Cristina PatoI wanted to arrive at the hotel and go to bed. Finally, I entered the room, stretched out on the bed and turned on PBS. The public network was broadcasting “Finding Your Roots,” the show where a Harvard researcher explores the genealogy of well-known people. This week, the show uncovered the ancestors of Larry David, Seinfeld’s co-creator, as well as those of Bernie Sanders, the democratic socialist senator who came close to the presidency of the United States. The case is that, among other surprises, these two men had roots in the Kingdom of Galicia—no, not Spain’s Kingdom of Galicia, but the one in Eastern Europe, the one that poured into the melting pot of the United States so many immigrants and refugees towards the end of the nineteenth century.

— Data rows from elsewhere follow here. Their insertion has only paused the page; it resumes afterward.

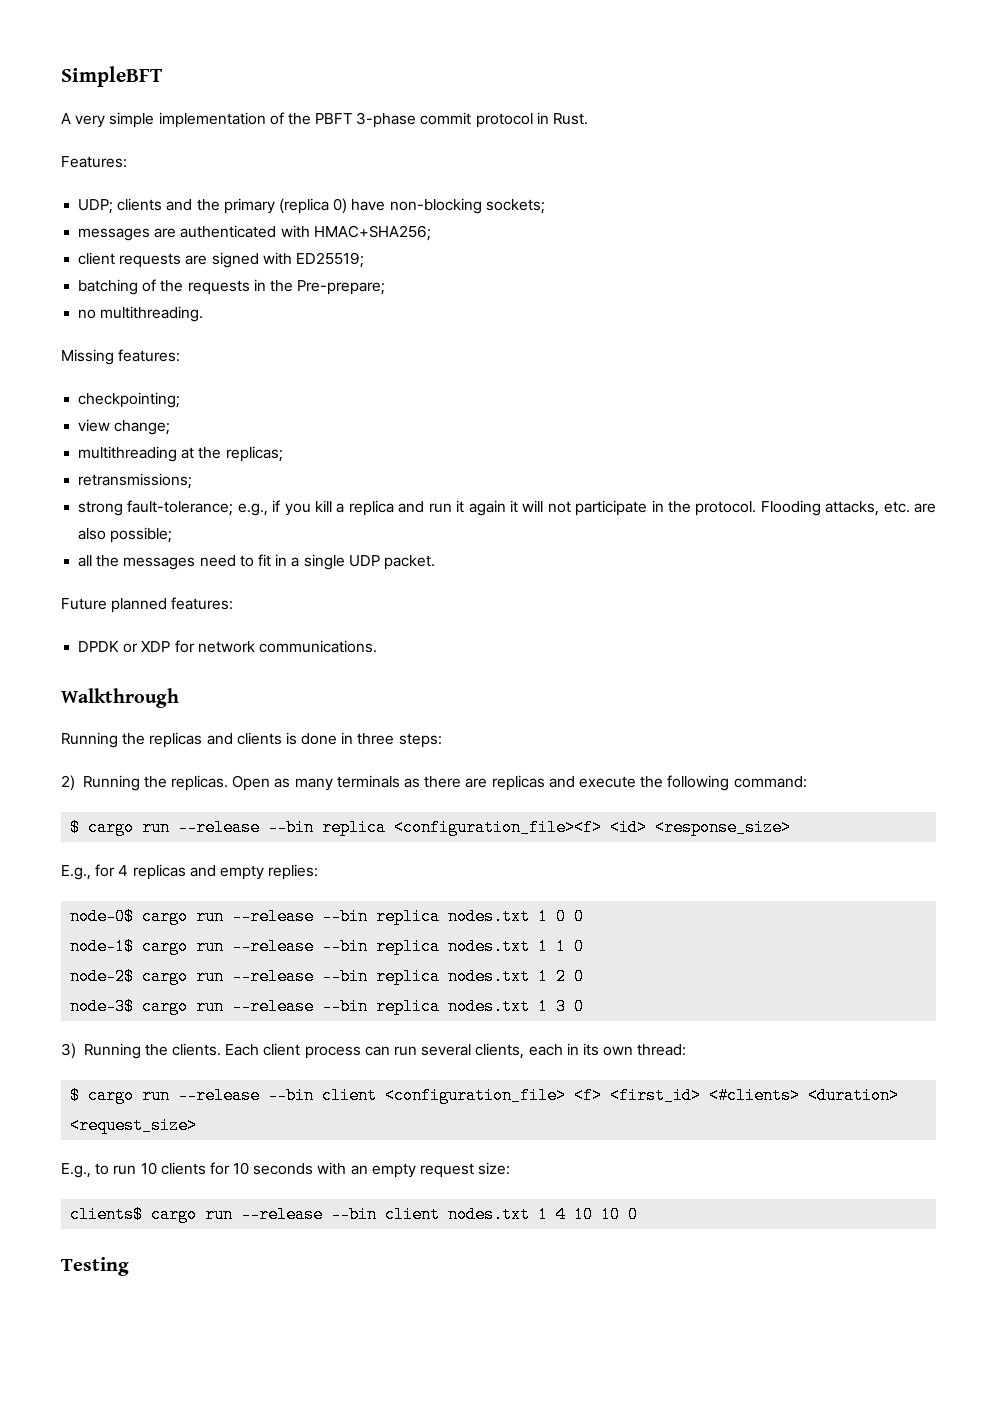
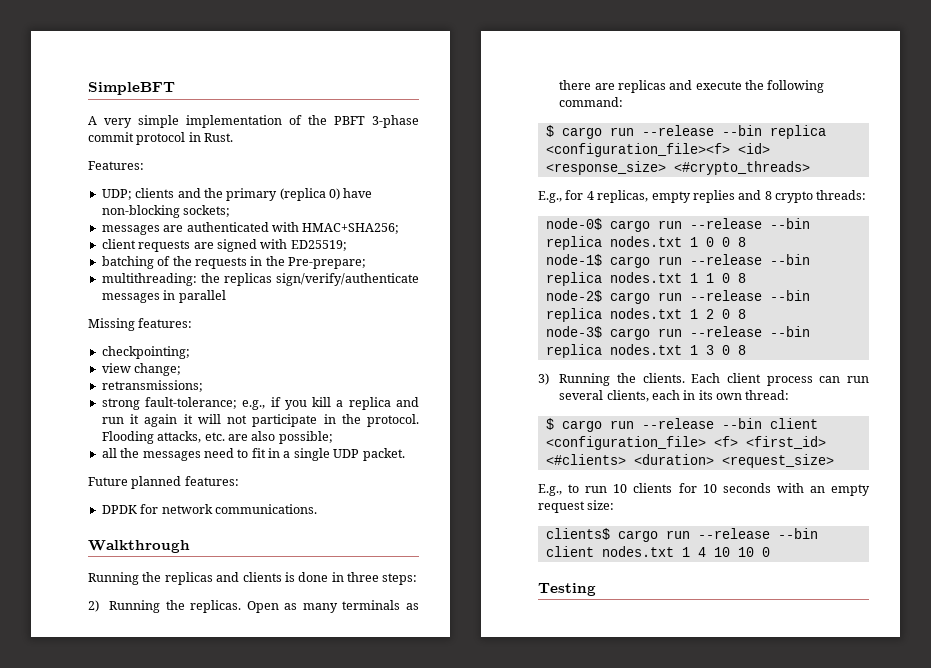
[78,306,204,322] no multithreading. -> [101,273,419,286] [101,290,226,303] multithreading: the replicas sign/verify/authenticate messages in parallel
[78,446,283,462] // multithreading at the replicas; -> (182, 369) none
[123,641,171,653] or XDP -> (137, 509) none
(792, 827) none -> [673,161,810,175] <#crypto_threads>
[132,864,319,880] replicas and empty replies: -> [597,190,867,203] replicas, empty replies and 8 crypto threads:
(585, 916) none -> [737,237,746,247] 8
(585, 946) none -> [737,273,746,283] 8
(585, 976) none -> [737,309,746,319] 8
(585, 1006) none -> [737,345,746,355] 8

The Kingdom of Galicia and Lodomeria included several territories in modern-day Poland and eastern Ukraine. The topic quickly became the focus of my attention. When I name Galicia in the US, there is always someone who asks me whether I am from Poland. I simply respond that I am from the other one, the one on the northeastern part of the Iberian Peninsula. But this week, in my attempt to detach myself from a deafening reality filled with shootings and brutality on both sides of the pond, I thought that learning a bit more about this homonymous land would not be a bad thing.

I read about the two kingdoms and about the two republics as well: the Galician Soviet Socialist Republic that existed for a few months during the Polish-Soviet war of 1920 and the Galician Republic of 1931. Yes, the Galicia that’s mine.

I landed on Fernando Arrizado’s article for the Galician publication Vieiros that synthesizes in an exemplary way our first republic, the one that started in Orense on June 25, 1931, that was announced in Santiago de Compostela on the 27, and that lasted only a few hours.

And then I connected again with reality, and impotence invaded my body.